With any pictures left out, restate word for word the lines in the listing below from the one holding "adjClose, 2019-11-10: none -> 3347" through the last.
++++++++
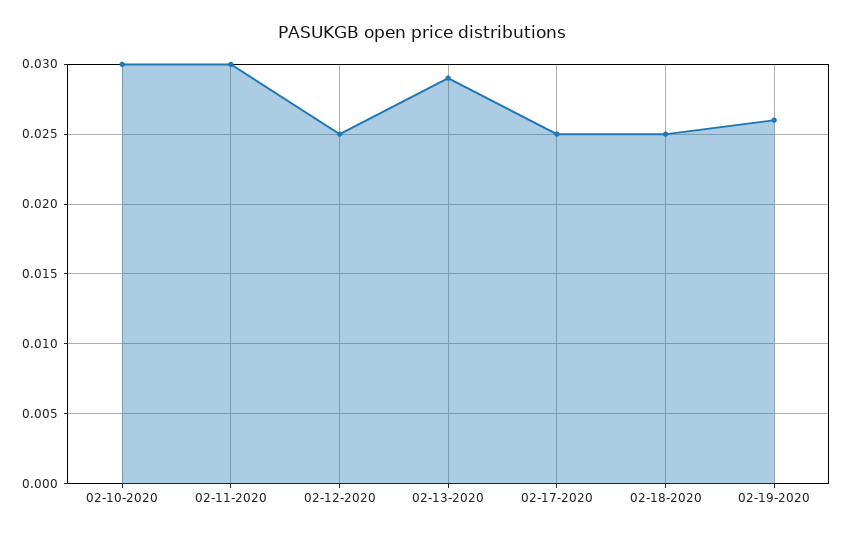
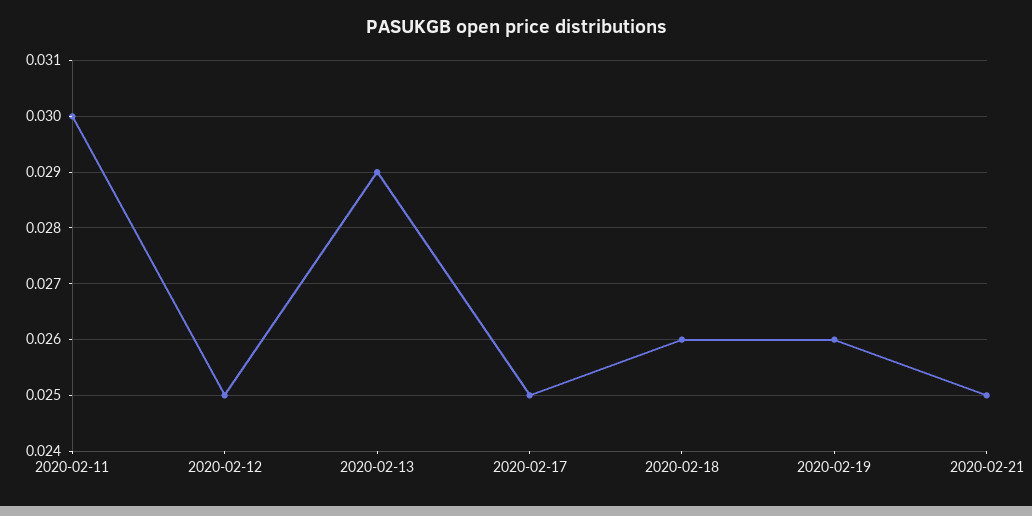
02-10-2020: 0.03 -> none
02-18-2020: 0.025 -> 0.026
2020-02-21: none -> 0.025

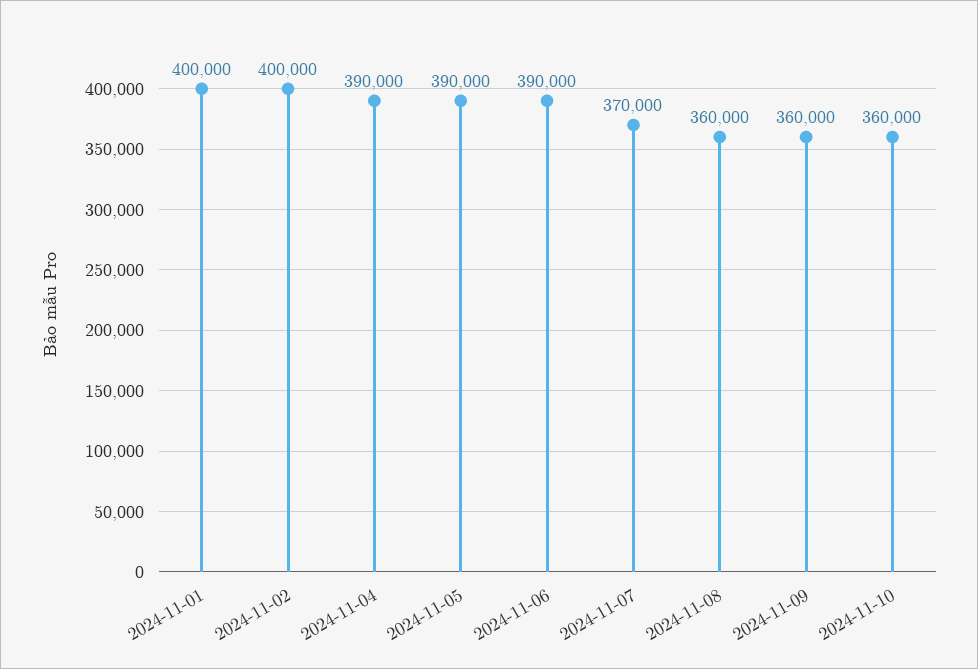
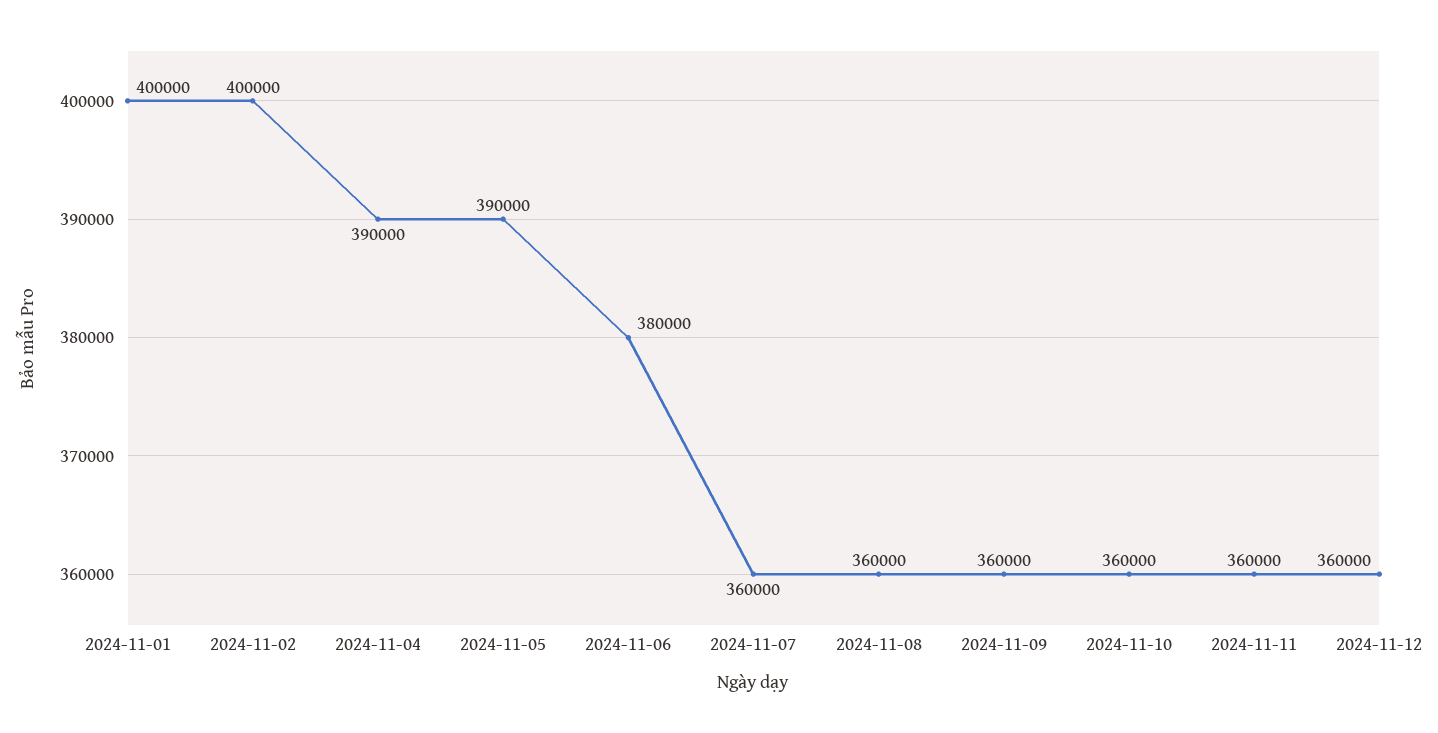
2024-11-06: 390000 -> 380000
2024-11-07: 370000 -> 360000
2024-11-11: none -> 360000
2024-11-12: none -> 360000

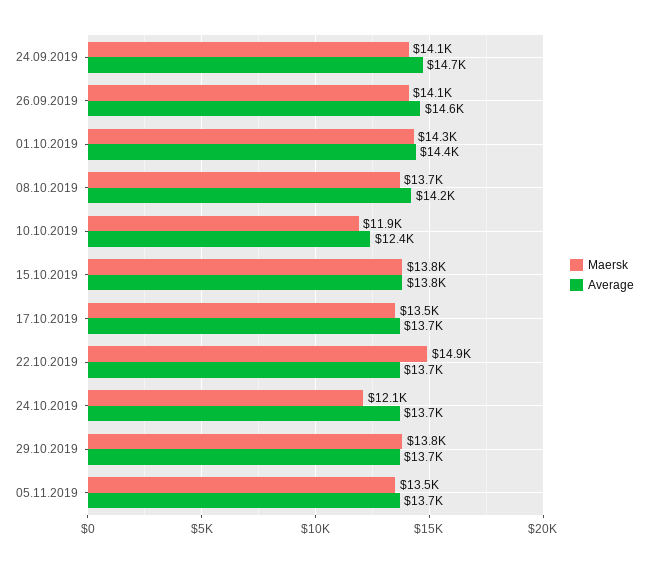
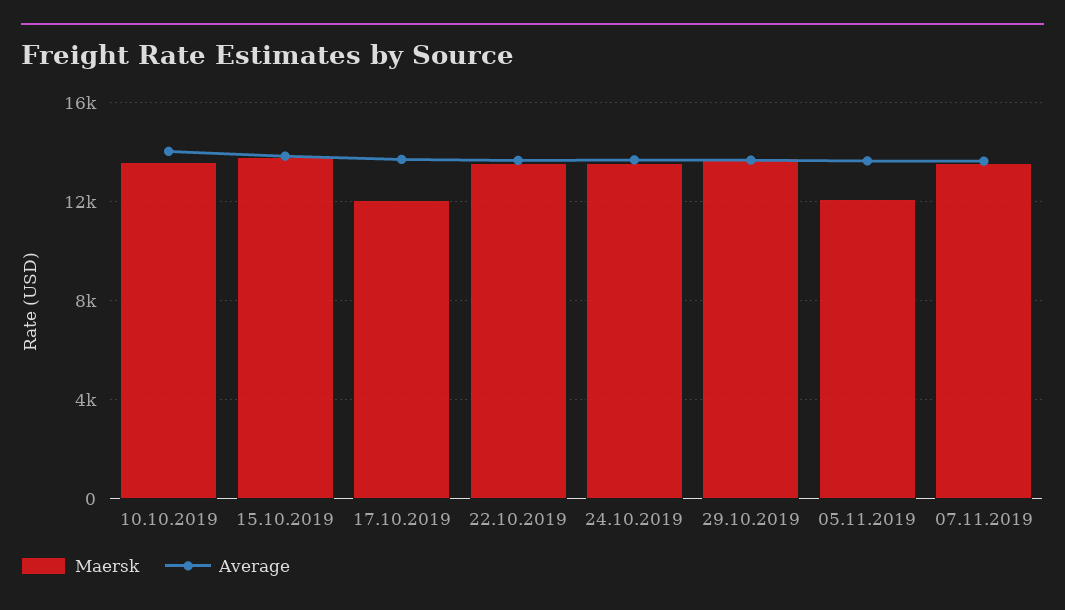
Maersk, 24.09.2019: 14100 -> none
Average, 24.09.2019: 14700 -> none
Maersk, 26.09.2019: 14100 -> none
Average, 26.09.2019: 14600 -> none
Maersk, 01.10.2019: 14300 -> none
Average, 01.10.2019: 14400 -> none
Maersk, 08.10.2019: 13700 -> none
Average, 08.10.2019: 14200 -> none
Maersk, 10.10.2019: 11900 -> 13500
Average, 10.10.2019: 12400 -> 14000
Maersk, 17.10.2019: 13500 -> 12000
Maersk, 22.10.2019: 14900 -> 13500
Maersk, 24.10.2019: 12100 -> 13500
Maersk, 05.11.2019: 13500 -> 12000
Maersk, 07.11.2019: none -> 13500
Average, 07.11.2019: none -> 13500

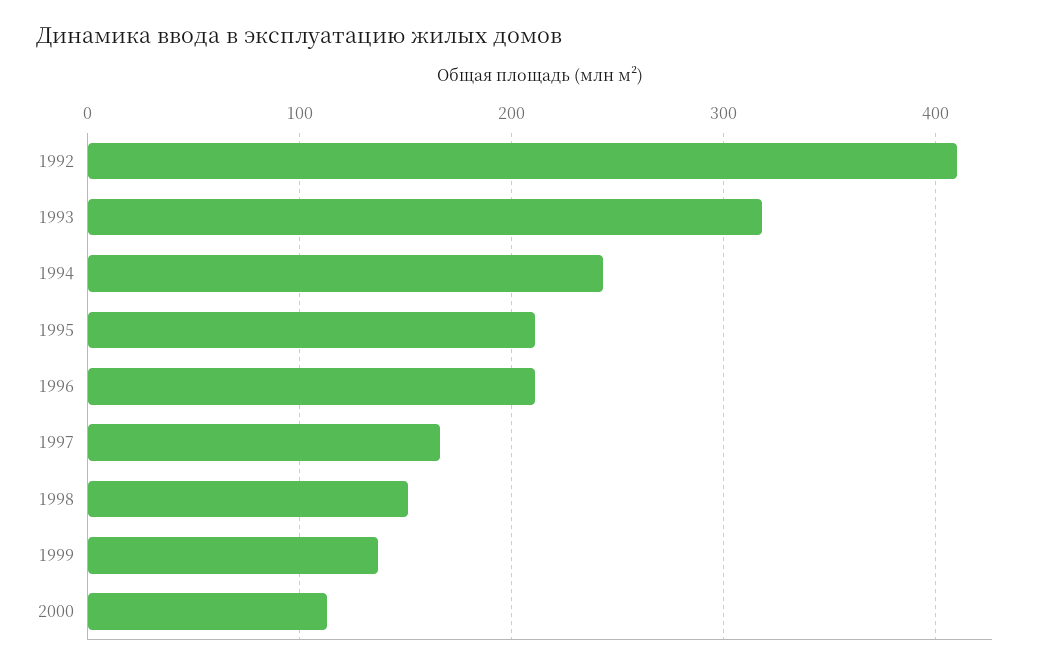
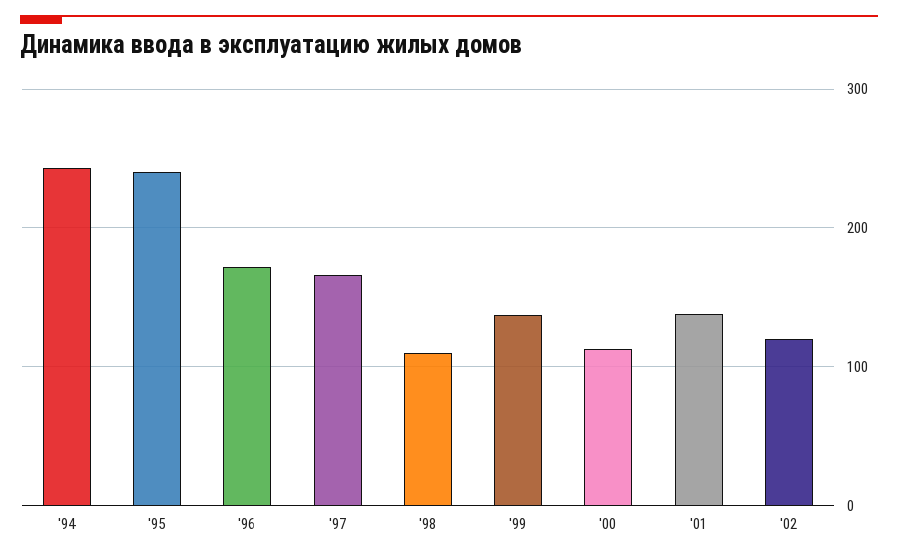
1992: 410 -> none
1993: 320 -> none
1995: 210 -> 240
1996: 210 -> 170
1998: 150 -> 110
'01: none -> 140
'02: none -> 120

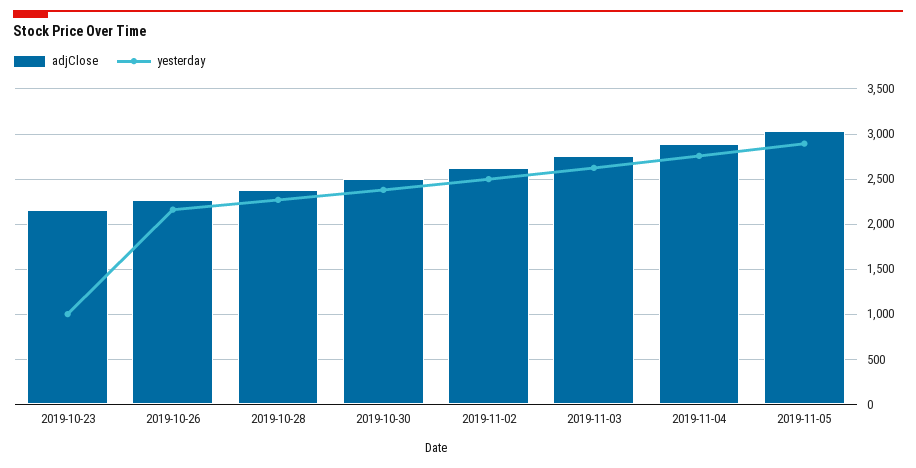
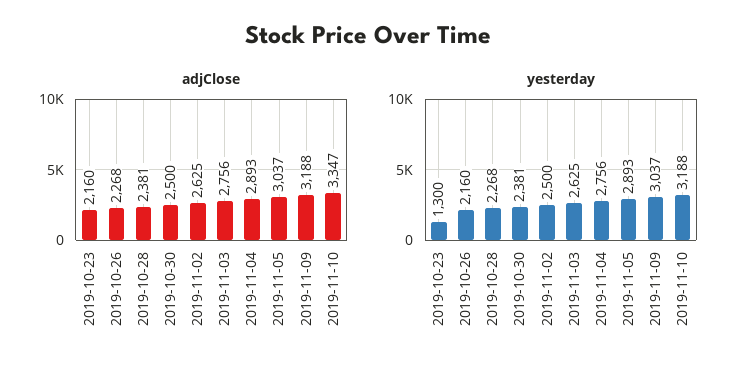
yesterday, 2019-10-23: 1000 -> 1300
adjClose, 2019-11-09: none -> 3188
adjClose, 2019-11-10: none -> 3347
yesterday, 2019-11-09: none -> 3037
yesterday, 2019-11-10: none -> 3188

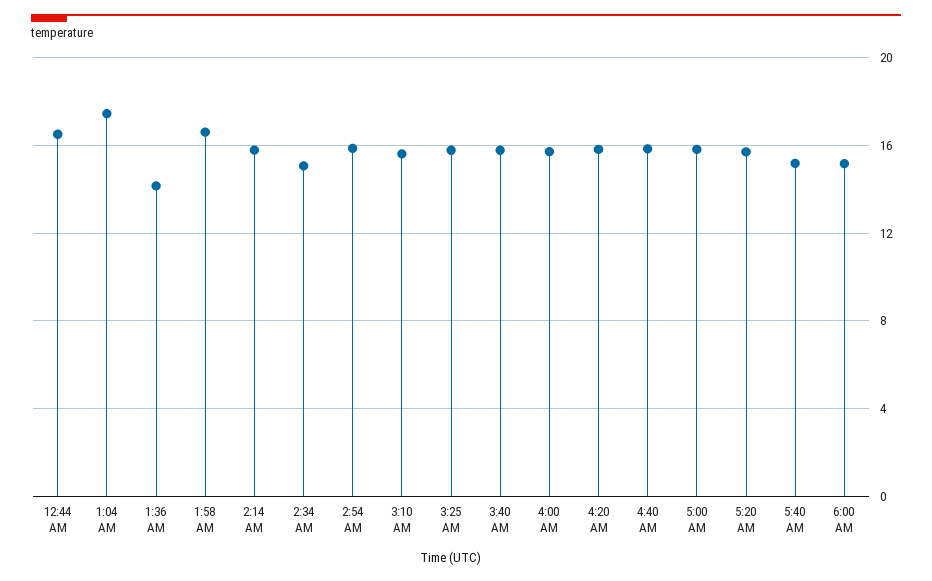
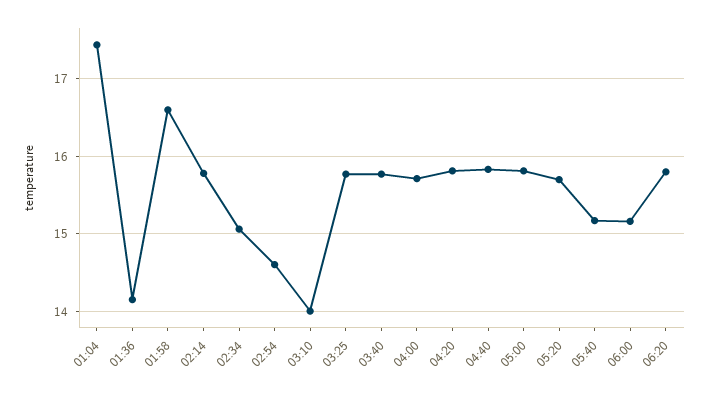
12:44 AM: 16.5 -> none
2:54 AM: 16 -> 14.6
3:10 AM: 15.5 -> 14
06:20: none -> 15.8

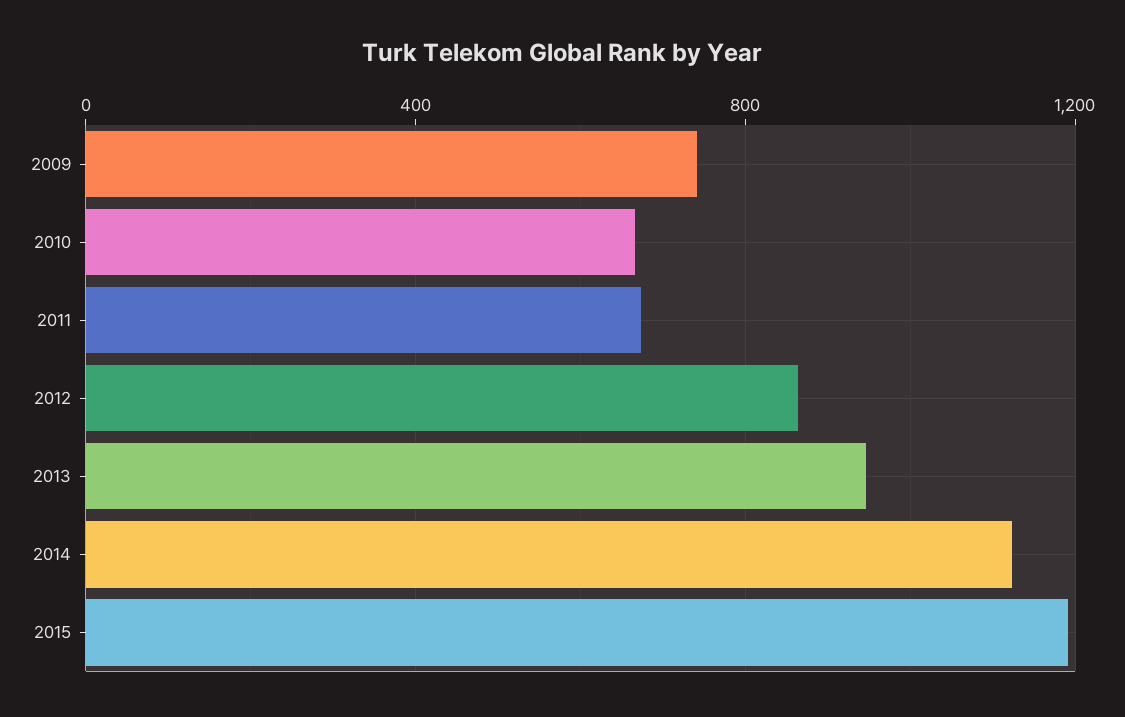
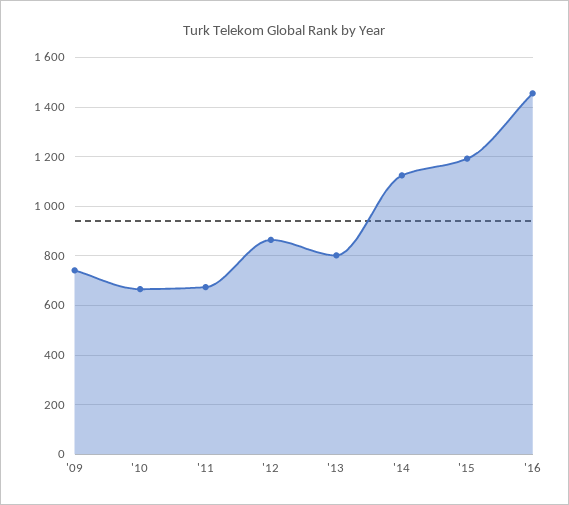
2013: 950 -> 800
'16: none -> 1450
++++++++
### REPLY
adjClose, 2019-11-10: none -> 3347
yesterday, 2019-11-09: none -> 3037
yesterday, 2019-11-10: none -> 3188

12:44 AM: 16.5 -> none
2:54 AM: 16 -> 14.6
3:10 AM: 15.5 -> 14
06:20: none -> 15.8

2013: 950 -> 800
'16: none -> 1450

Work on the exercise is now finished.